TASK BRIEF:
In the entries below, print exactly the lines from the first through the one with "font-size: 33px;", both included, and none of the pictures.

RECORDS FOR THIS EXERCISE:

•••••

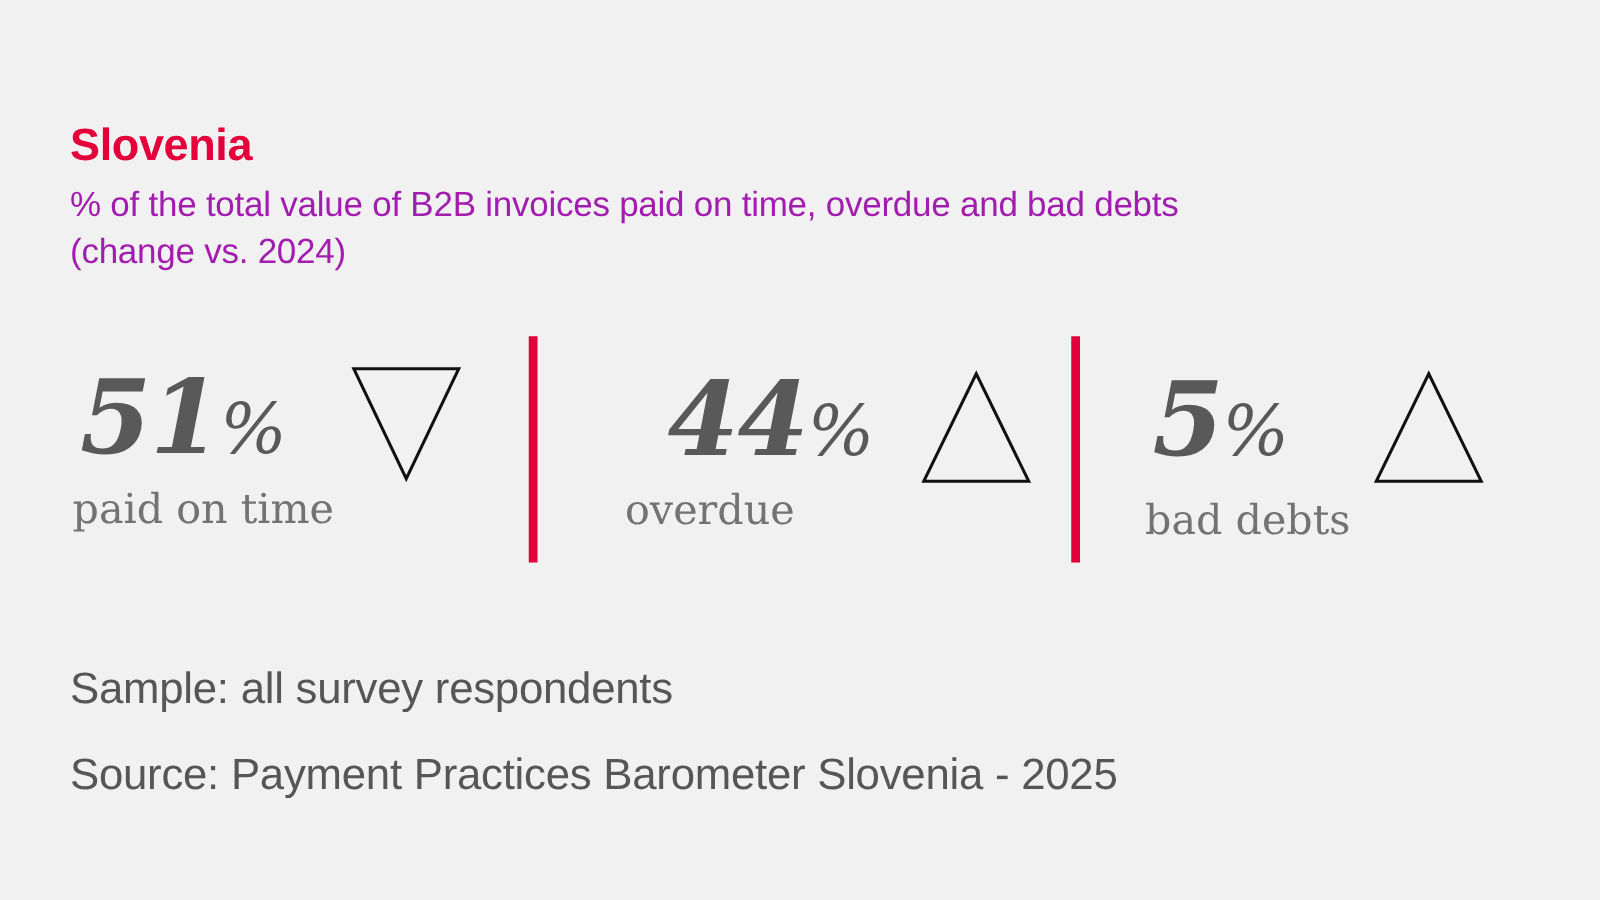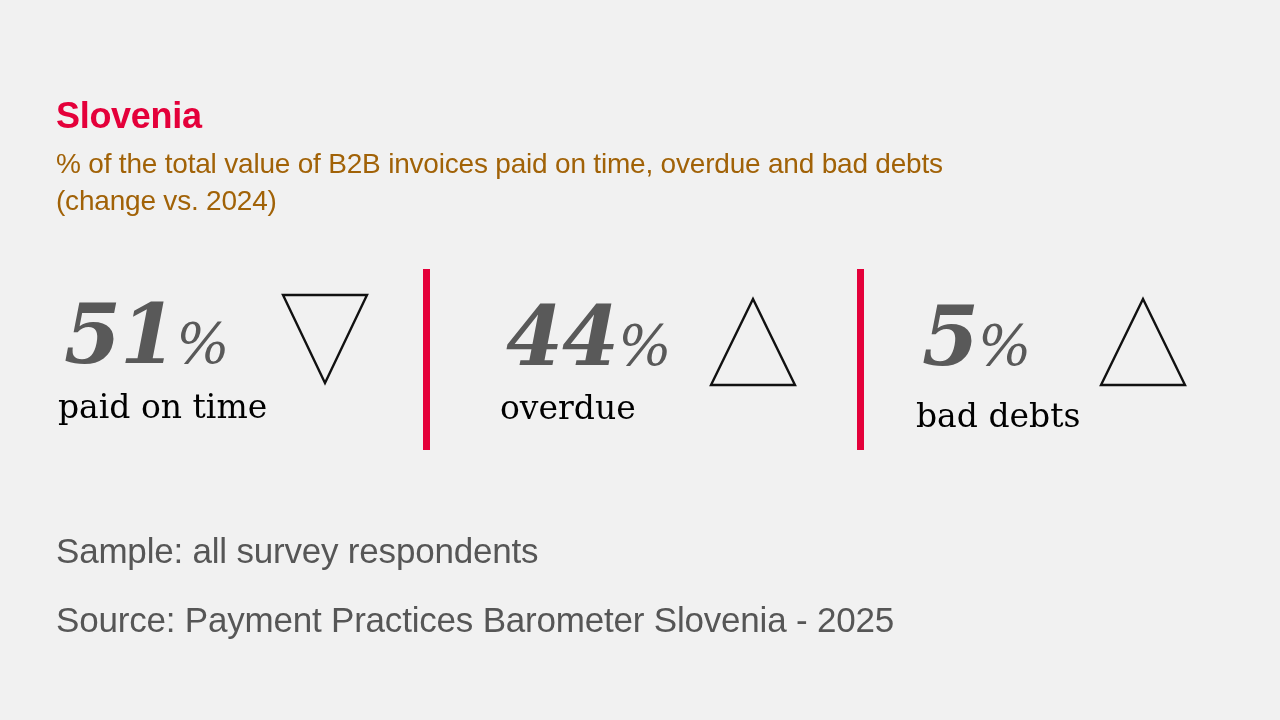--- a/index.html
+++ b/index.html
@@ -40,7 +40,7 @@
     font-family: "Liberation Sans", sans-serif;
     font-size: 28px;
     font-weight: normal;
-    color: #a16207;
+    color: #a21caf;
     line-height: 1.32;
     letter-spacing: -0.2px;
   }

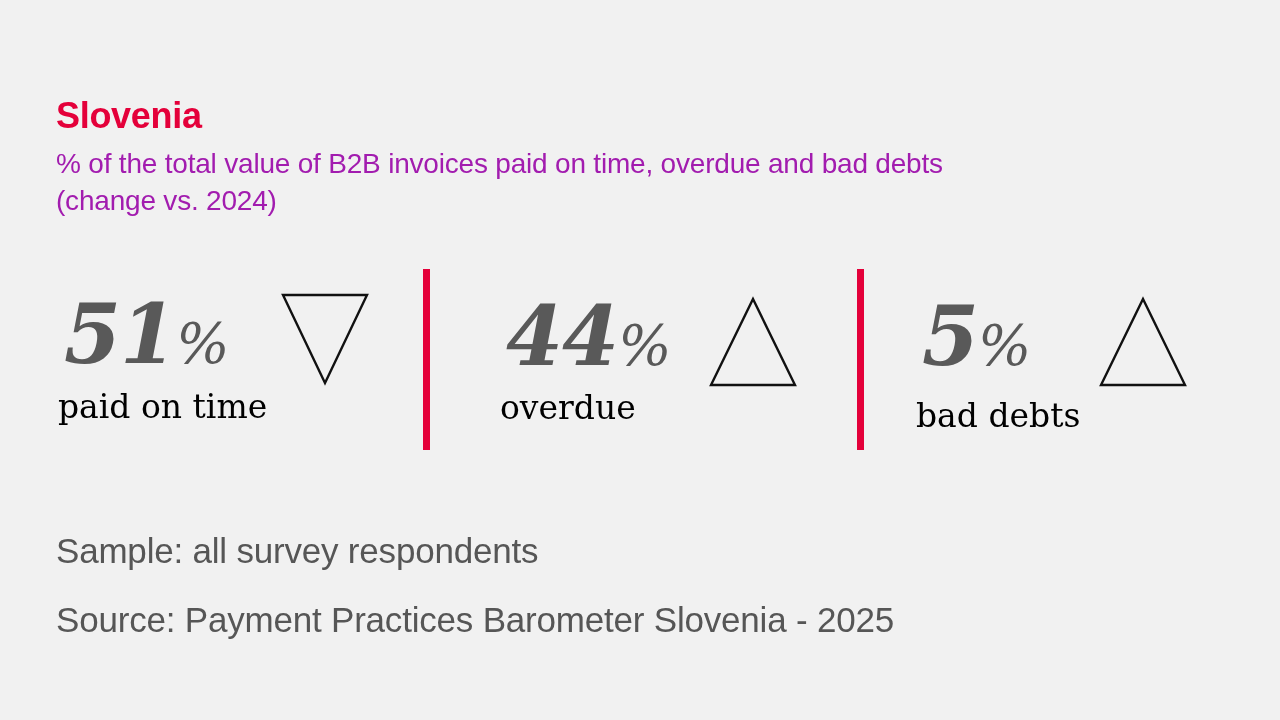--- a/index.html
+++ b/index.html
@@ -72,7 +72,7 @@
     align-items: center;
     font-style: italic;
   }
-  .stat-2 .value-row { top: 26px; }
+  .stat-2 .value-row { top: 26px; margin-left: 28px; }
   .stat-3 .value-row { top: 26px; }
 
   .value {

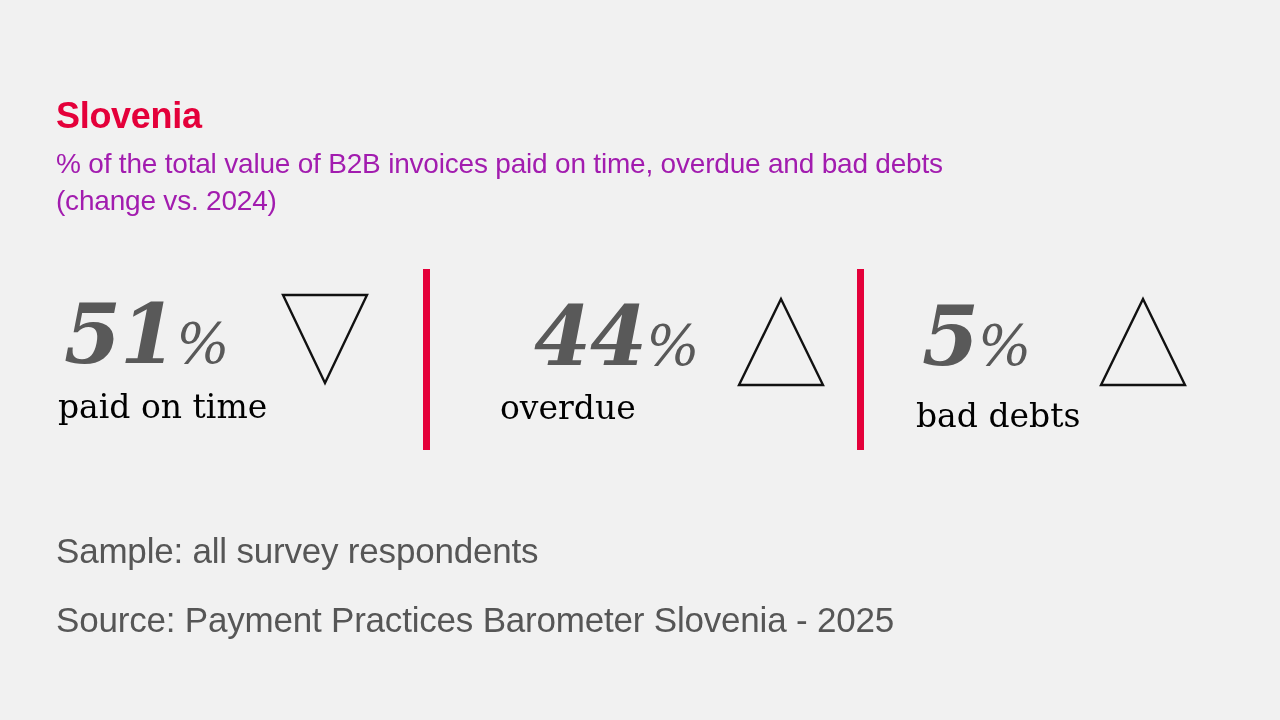--- a/index.html
+++ b/index.html
@@ -106,7 +106,7 @@
     font-family: "DejaVu Serif", "Liberation Serif", serif;
     font-size: 33px;
     font-weight: normal;
-    color: #000000;
+    color: #737373;
     line-height: 1;
     white-space: nowrap;
   }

•••••

EXERCISE SOLUTION:
--- a/index.html
+++ b/index.html
@@ -40,7 +40,7 @@
     font-family: "Liberation Sans", sans-serif;
     font-size: 28px;
     font-weight: normal;
-    color: #a16207;
+    color: #a21caf;
     line-height: 1.32;
     letter-spacing: -0.2px;
   }

--- a/index.html
+++ b/index.html
@@ -72,7 +72,7 @@
     align-items: center;
     font-style: italic;
   }
-  .stat-2 .value-row { top: 26px; }
+  .stat-2 .value-row { top: 26px; margin-left: 28px; }
   .stat-3 .value-row { top: 26px; }
 
   .value {

--- a/index.html
+++ b/index.html
@@ -106,7 +106,7 @@
     font-family: "DejaVu Serif", "Liberation Serif", serif;
     font-size: 33px;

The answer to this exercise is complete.